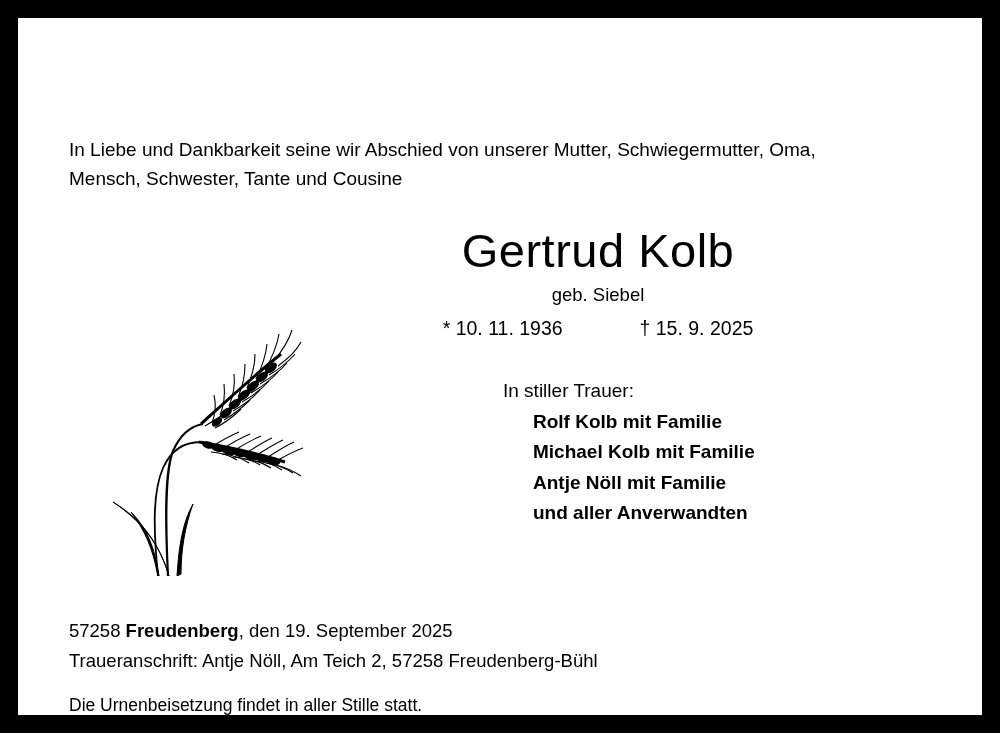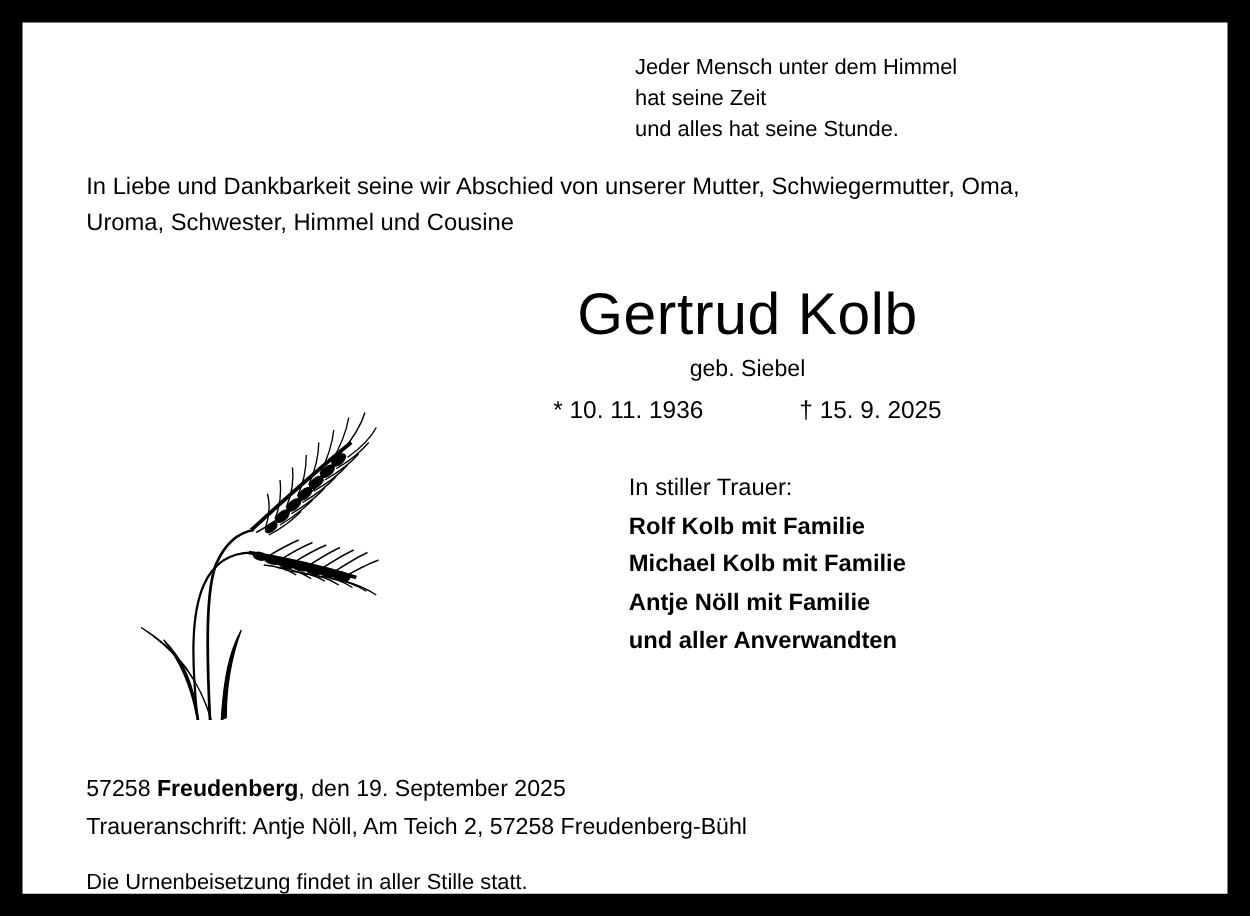--- a/index.html
+++ b/index.html
@@ -126,11 +126,6 @@
 <div class="notice-frame">
   <div class="notice-page">
 
-    <div class="epigraph">
-      <div>Jeder Mensch unter dem Himmel</div>
-      <div>hat seine Zeit</div>
-      <div>und alles hat seine Stunde.</div>
-    </div>
 
     <div class="intro">
       <div>In Liebe und Dankbarkeit seine wir Abschied von unserer Mutter, Schwiegermutter, Oma,</div>

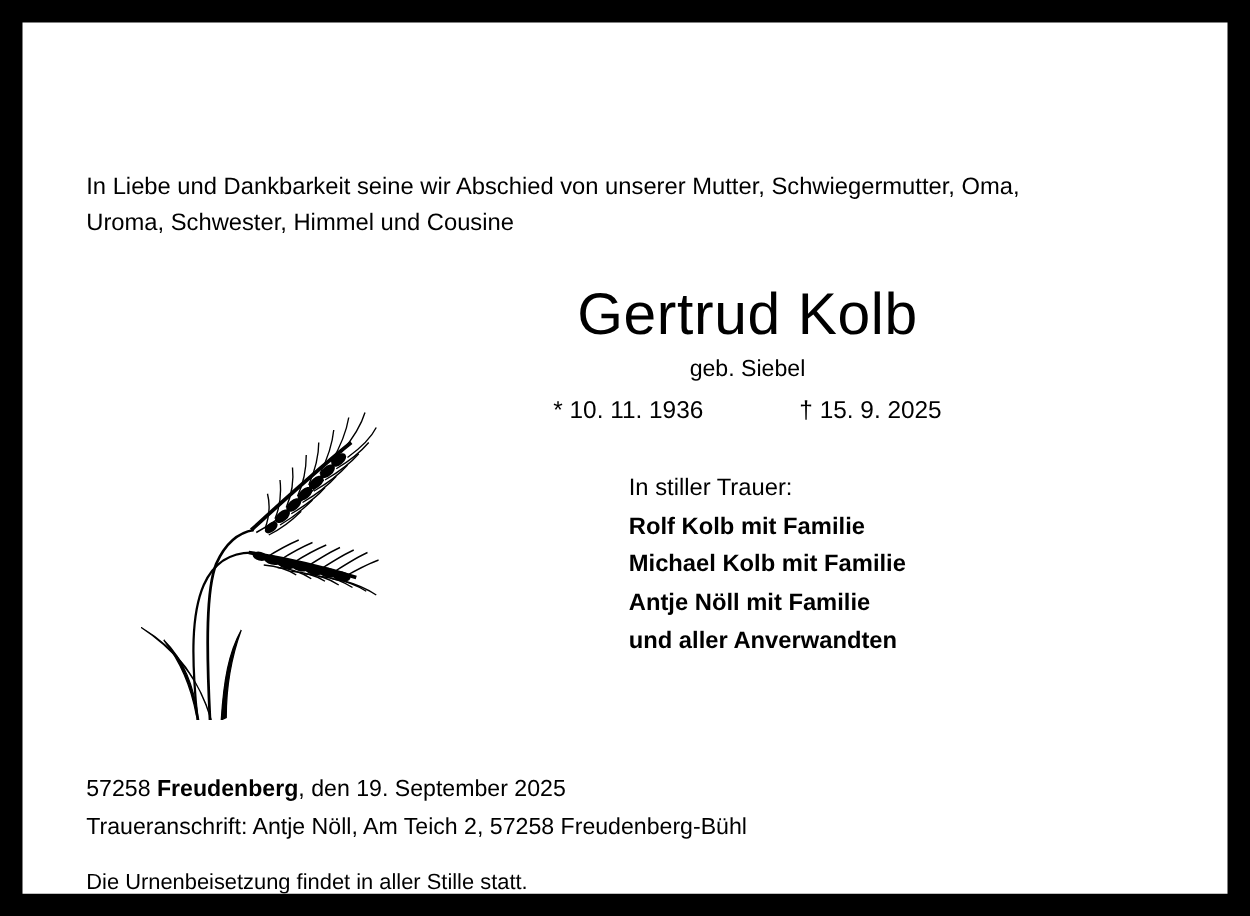--- a/index.html
+++ b/index.html
@@ -129,7 +129,7 @@
 
     <div class="intro">
       <div>In Liebe und Dankbarkeit seine wir Abschied von unserer Mutter, Schwiegermutter, Oma,</div>
-      <div>Uroma, Schwester, Himmel und Cousine</div>
+      <div>Mensch, Schwester, Tante und Cousine</div>
     </div>
 
     <div class="name-block">

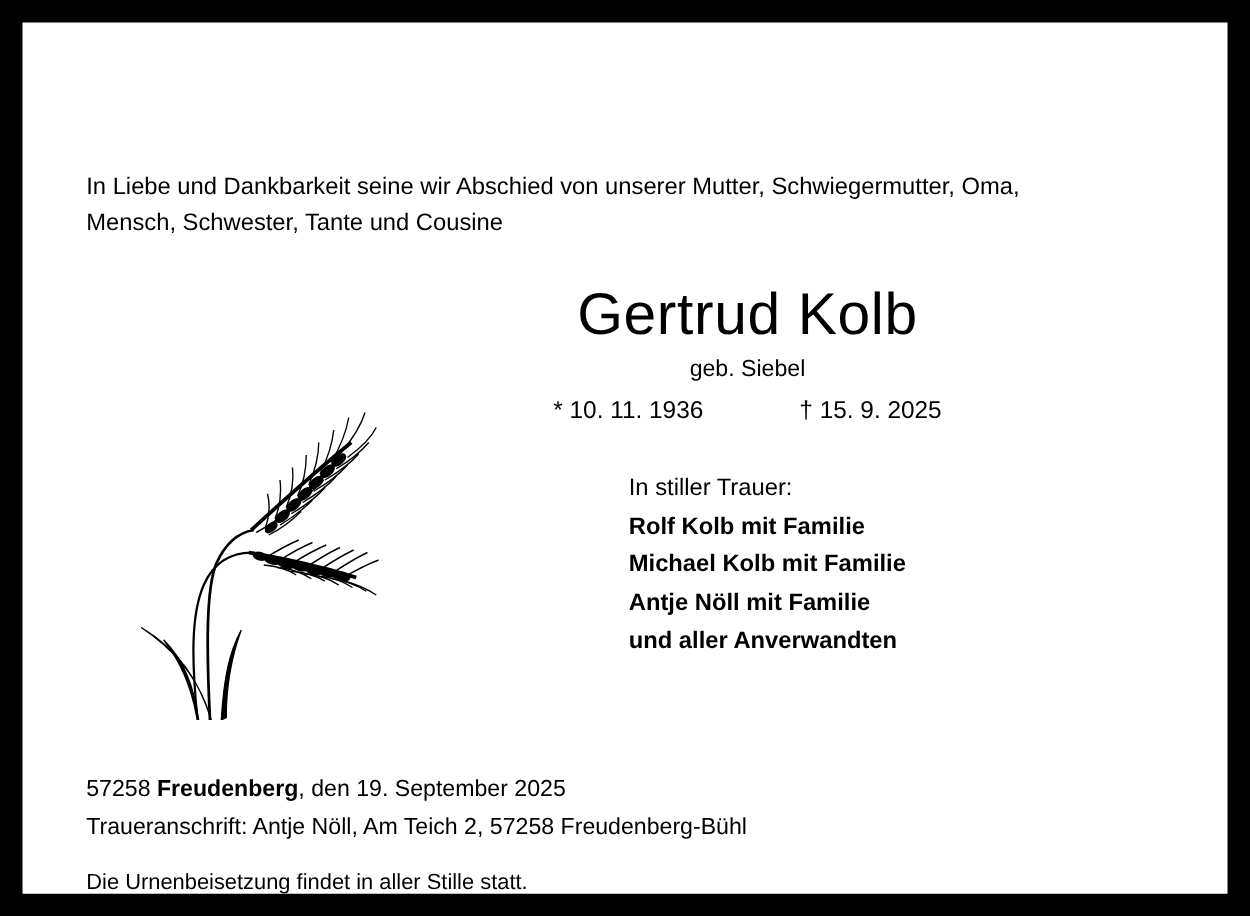--- a/index.html
+++ b/index.html
@@ -92,7 +92,7 @@
     line-height: 30.5px;
   }
   .mourners .lead { font-weight: 400; }
-  .mourners .mourner { font-weight: bold; }
+  .mourners .mourner { font-weight: bold; margin-left: 30px; }
   .mourners div { white-space: pre; }
 
   

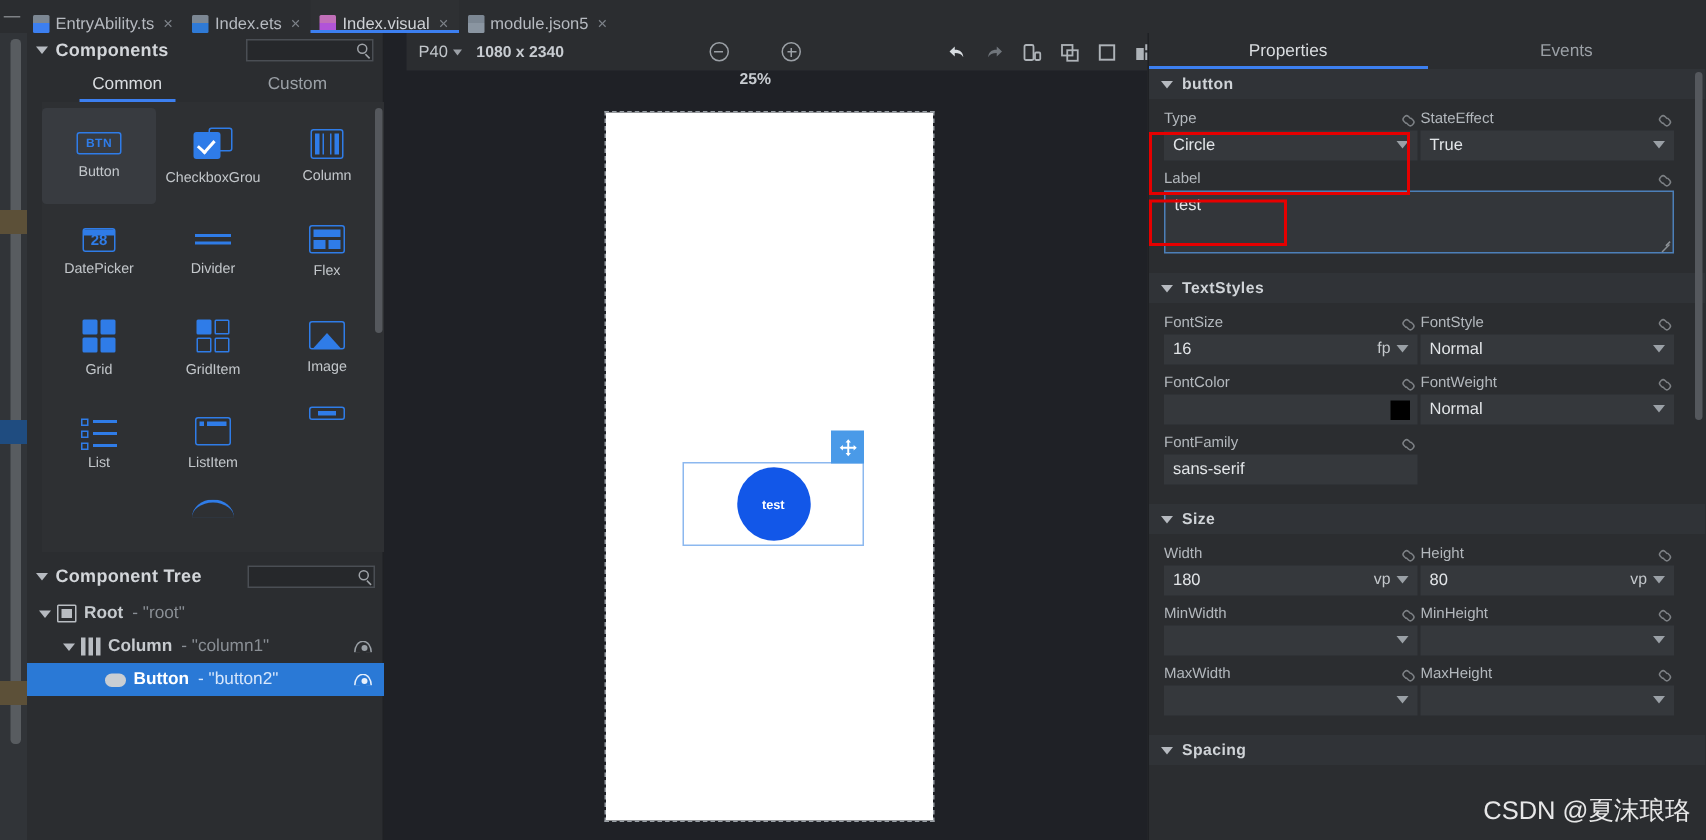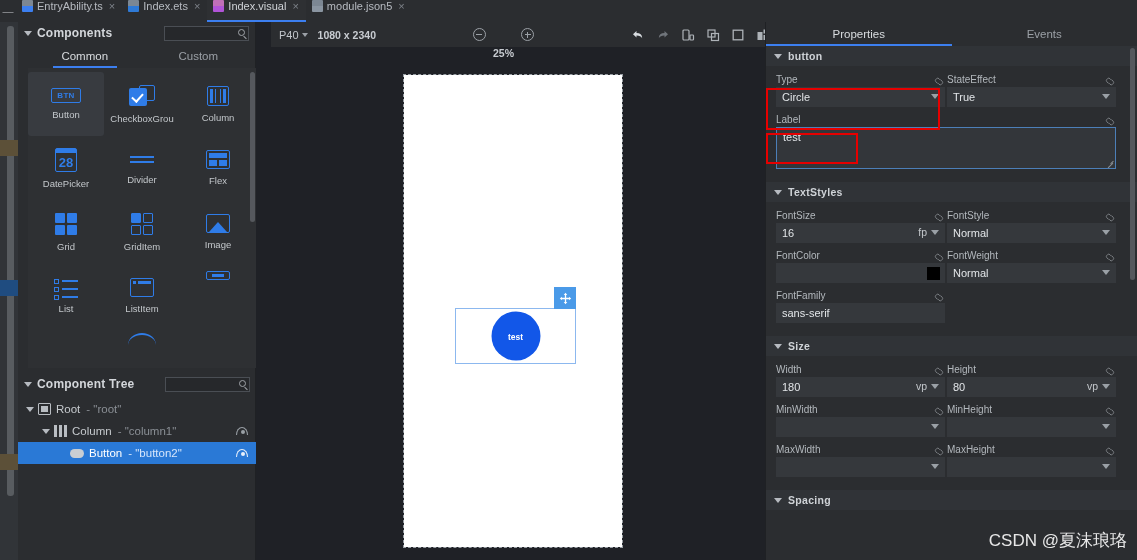--- a/index.html
+++ b/index.html
@@ -22,7 +22,7 @@
     color: #9a9da1; font-size: 11px;
   }
   .tab {
-    display: flex; align-items: flex-start; gap: 4px; padding: 0 7px 0 6px;
+    display: flex; align-items: flex-end; gap: 4px; padding: 0 7px 0 6px;
     font-size: 11px; color: #b6bac0; white-space: nowrap;
     position: relative; height: 22px;
   }

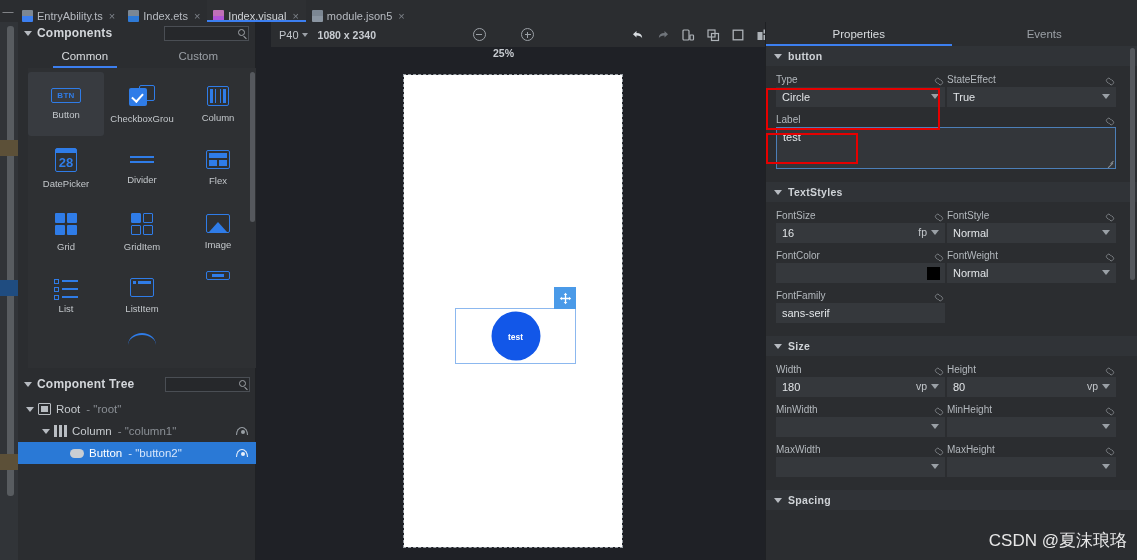--- a/index.html
+++ b/index.html
@@ -139,9 +139,9 @@
     display: flex; gap: 2px; padding: 2px; }
   .pi-column span { flex: 1; background: #2f7ce8; }
   .pi-column span:nth-child(2) { background: transparent; border-left:1px solid #2f7ce8;border-right:1px solid #2f7ce8;}
-  .pi-date { width: 22px; height: 24px; border: 1.5px solid #2f7ce8; border-radius: 2px;
+  .pi-date { width: 22px; height: 16px; border: 1.5px solid #2f7ce8; border-radius: 2px;
     position: relative; display: flex; align-items: flex-end; justify-content: center;
-    font-size: 13px; color: #2f7ce8; font-weight: 700; padding-bottom: 1px; }
+    font-size: 10px; color: #2f7ce8; font-weight: 700; padding-bottom: 1px; }
   .pi-date:before { content: ""; position: absolute; left: 0; right: 0; top: 0; height: 4px; background: #2f7ce8; }
   .pi-divider { width: 24px; height: 16px; display: flex; flex-direction: column;
     justify-content: center; gap: 3px; }

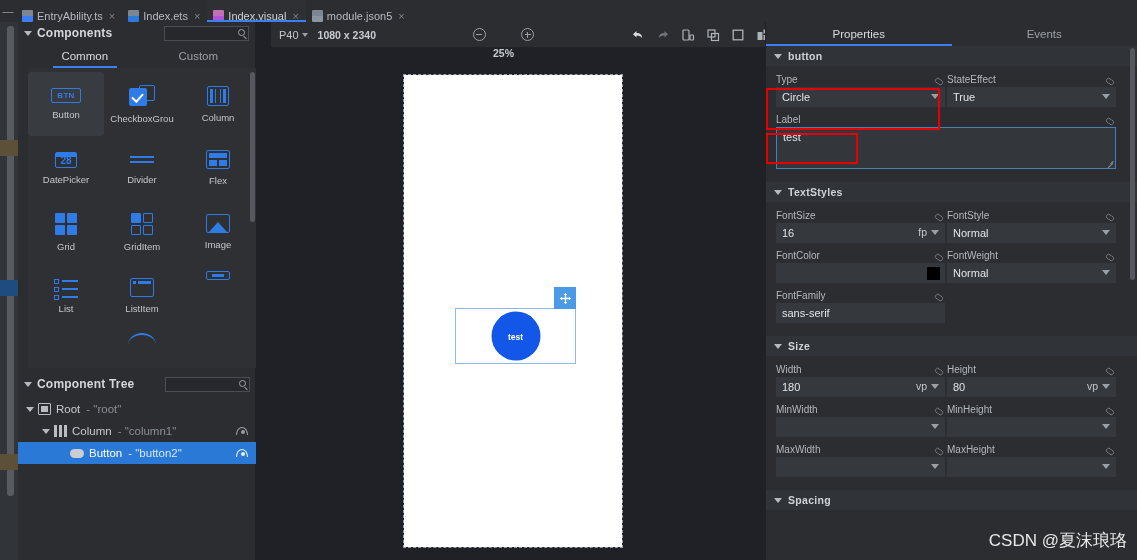--- a/index.html
+++ b/index.html
@@ -199,7 +199,7 @@
     width: 0; height: 0; border-left: 4px solid transparent; border-right: 4px solid transparent;
     border-top: 5px solid #b6bac0; margin-right: 4px; flex: none;
   }
-  .tree-name { font-weight: 400; margin-right: 6px; }
+  .tree-name { font-weight: 700; margin-right: 6px; }
   .tree-id { color: #8a8f95; font-style: normal; }
   .tree-row.selected .tree-id { color: #d6e6fb; }
   .eye {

What the exercise asks = Give an exact copy of the material, leaving out every picture.

Result of the task =
--- a/index.html
+++ b/index.html
@@ -126,11 +126,6 @@
 <div class="notice-frame">
   <div class="notice-page">
 
-    <div class="epigraph">
-      <div>Jeder Mensch unter dem Himmel</div>
-      <div>hat seine Zeit</div>
-      <div>und alles hat seine Stunde.</div>
-    </div>
 
     <div class="intro">
       <div>In Liebe und Dankbarkeit seine wir Abschied von unserer Mutter, Schwiegermutter, Oma,</div>

--- a/index.html
+++ b/index.html
@@ -129,7 +129,7 @@
 
     <div class="intro">
       <div>In Liebe und Dankbarkeit seine wir Abschied von unserer Mutter, Schwiegermutter, Oma,</div>
-      <div>Uroma, Schwester, Himmel und Cousine</div>
+      <div>Mensch, Schwester, Tante und Cousine</div>
     </div>
 
     <div class="name-block">

--- a/index.html
+++ b/index.html
@@ -92,7 +92,7 @@
     line-height: 30.5px;
   }
   .mourners .lead { font-weight: 400; }
-  .mourners .mourner { font-weight: bold; }
+  .mourners .mourner { font-weight: bold; margin-left: 30px; }
   .mourners div { white-space: pre; }
 
   

--- a/index.html
+++ b/index.html
@@ -22,7 +22,7 @@
     color: #9a9da1; font-size: 11px;
   }
   .tab {
-    display: flex; align-items: flex-start; gap: 4px; padding: 0 7px 0 6px;
+    display: flex; align-items: flex-end; gap: 4px; padding: 0 7px 0 6px;
     font-size: 11px; color: #b6bac0; white-space: nowrap;
     position: relative; height: 22px;
   }

--- a/index.html
+++ b/index.html
@@ -139,9 +139,9 @@
     display: flex; gap: 2px; padding: 2px; }
   .pi-column span { flex: 1; background: #2f7ce8; }
   .pi-column span:nth-child(2) { background: transparent; border-left:1px solid #2f7ce8;border-right:1px solid #2f7ce8;}
-  .pi-date { width: 22px; height: 24px; border: 1.5px solid #2f7ce8; border-radius: 2px;
+  .pi-date { width: 22px; height: 16px; border: 1.5px solid #2f7ce8; border-radius: 2px;
     position: relative; display: flex; align-items: flex-end; justify-content: center;
-    font-size: 13px; color: #2f7ce8; font-weight: 700; padding-bottom: 1px; }
+    font-size: 10px; color: #2f7ce8; font-weight: 700; padding-bottom: 1px; }
   .pi-date:before { content: ""; position: absolute; left: 0; right: 0; top: 0; height: 4px; background: #2f7ce8; }
   .pi-divider { width: 24px; height: 16px; display: flex; flex-direction: column;
     justify-content: center; gap: 3px; }

--- a/index.html
+++ b/index.html
@@ -199,7 +199,7 @@
     width: 0; height: 0; border-left: 4px solid transparent; border-right: 4px solid transparent;
     border-top: 5px solid #b6bac0; margin-right: 4px; flex: none;
   }
-  .tree-name { font-weight: 400; margin-right: 6px; }
+  .tree-name { font-weight: 700; margin-right: 6px; }
   .tree-id { color: #8a8f95; font-style: normal; }
   .tree-row.selected .tree-id { color: #d6e6fb; }
   .eye {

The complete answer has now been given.